Scan the entries below and say how many lines contain "immédiat". Write only the number.

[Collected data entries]

•••

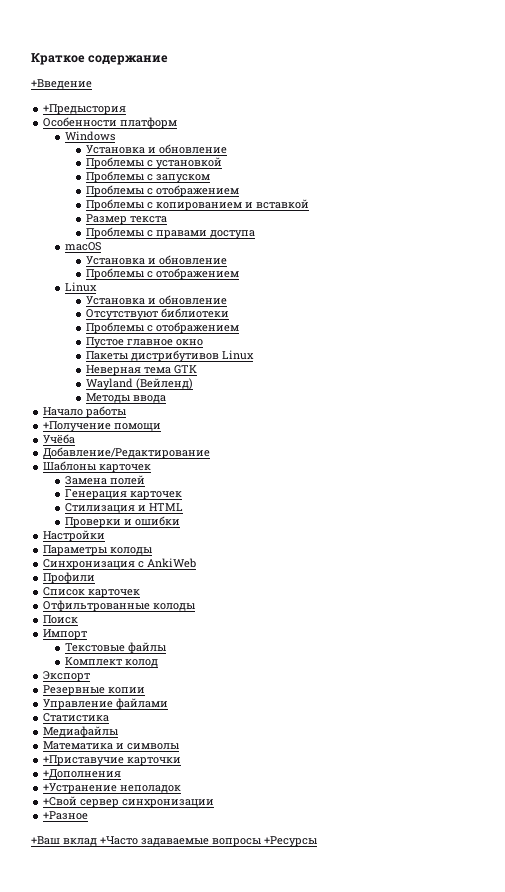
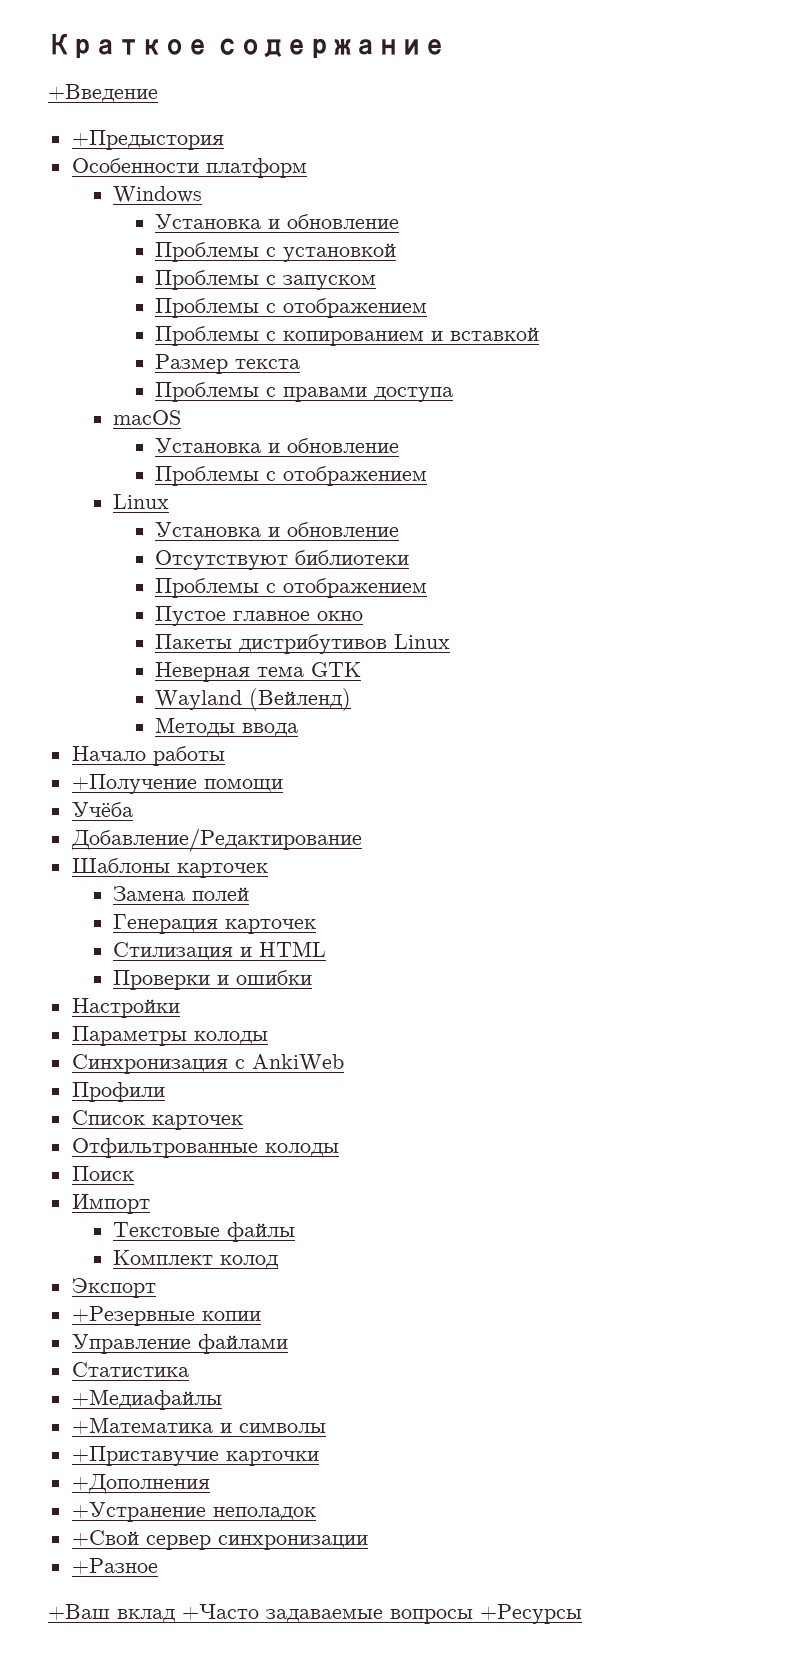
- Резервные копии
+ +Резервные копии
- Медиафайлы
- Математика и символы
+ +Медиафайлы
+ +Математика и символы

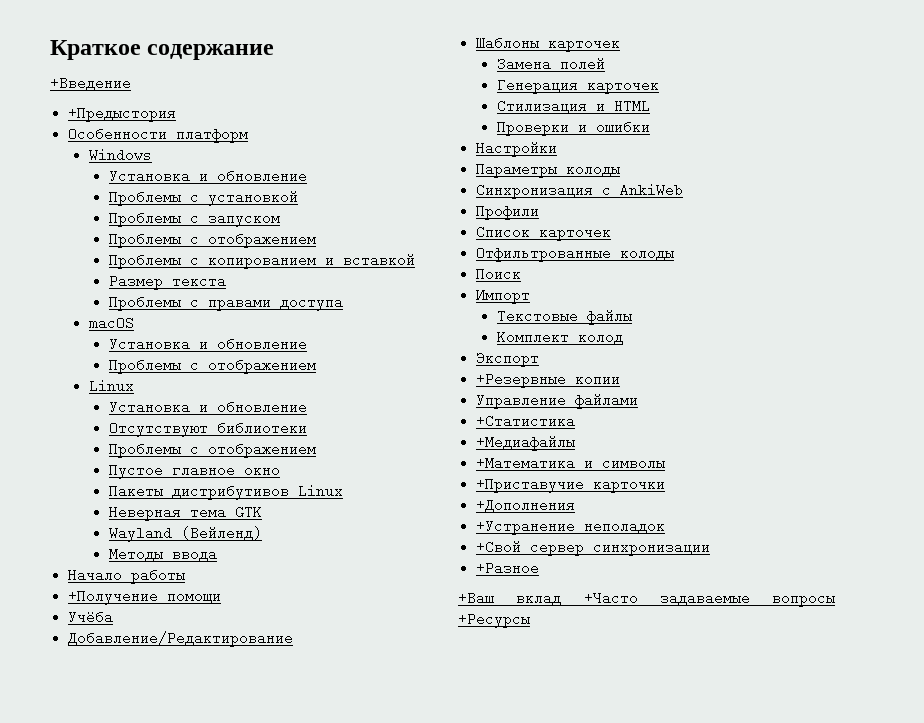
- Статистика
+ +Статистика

•••

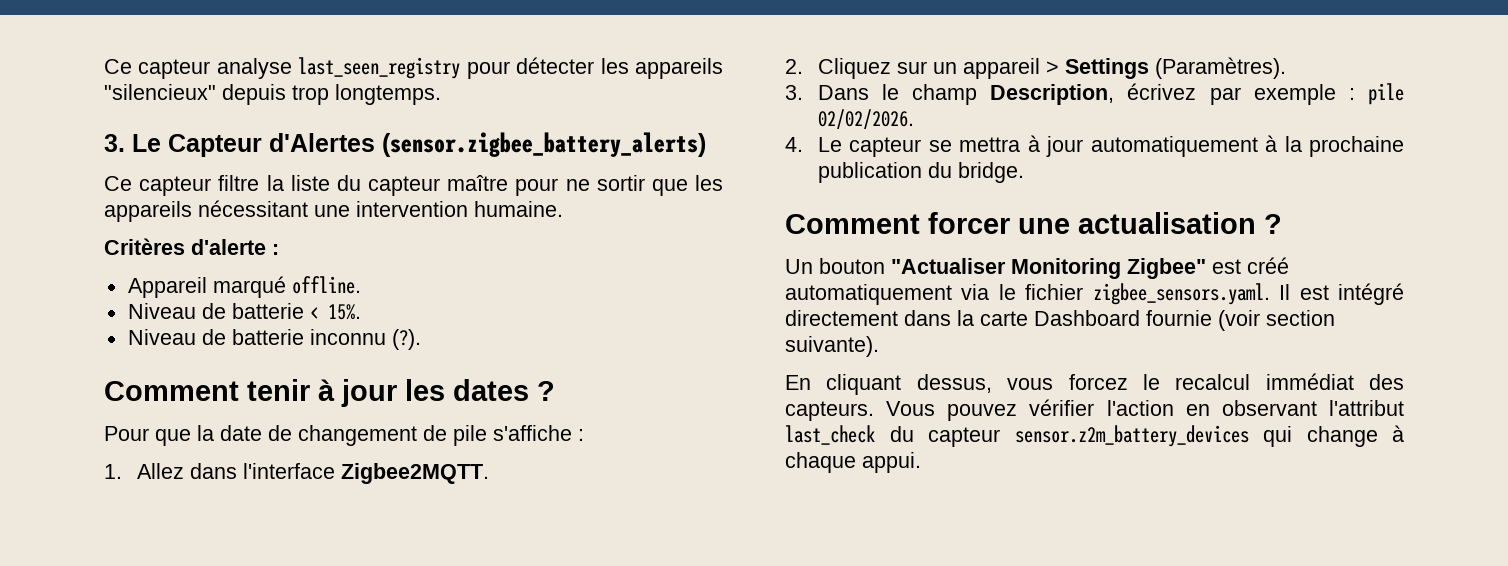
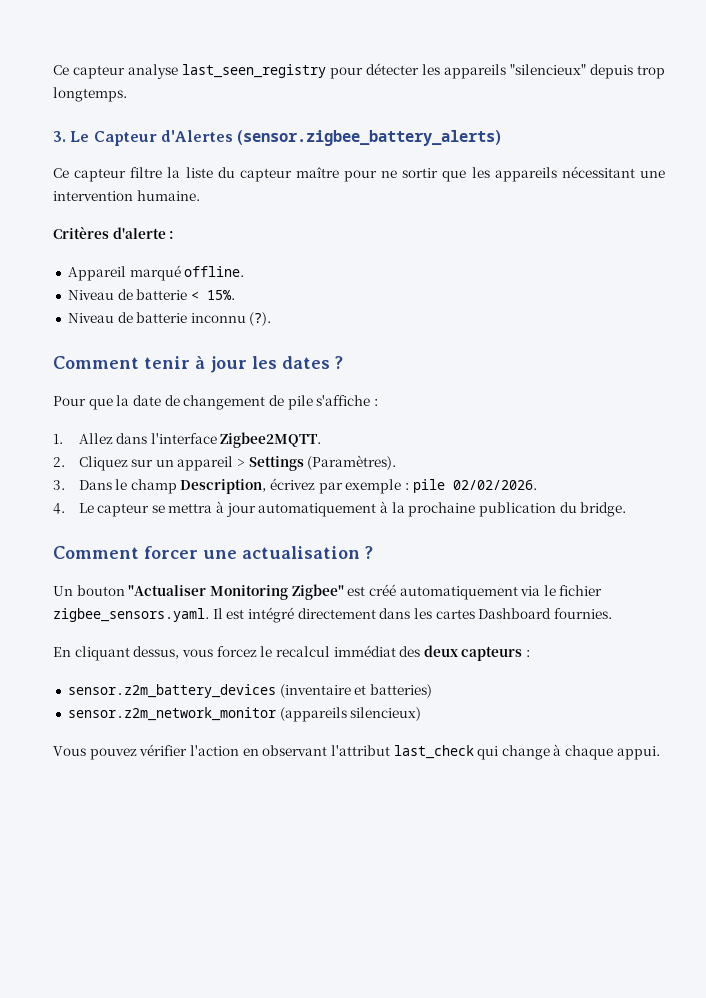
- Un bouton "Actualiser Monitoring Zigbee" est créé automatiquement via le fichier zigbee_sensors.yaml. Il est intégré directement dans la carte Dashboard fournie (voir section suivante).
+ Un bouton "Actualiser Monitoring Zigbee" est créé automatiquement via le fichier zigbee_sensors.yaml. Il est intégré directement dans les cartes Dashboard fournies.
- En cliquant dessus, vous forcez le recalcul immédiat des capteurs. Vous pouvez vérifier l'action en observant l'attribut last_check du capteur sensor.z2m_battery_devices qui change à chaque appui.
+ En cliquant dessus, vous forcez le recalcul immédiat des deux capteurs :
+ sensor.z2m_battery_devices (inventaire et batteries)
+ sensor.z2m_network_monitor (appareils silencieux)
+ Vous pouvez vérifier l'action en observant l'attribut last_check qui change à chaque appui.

•••

**Result of this exercise**
2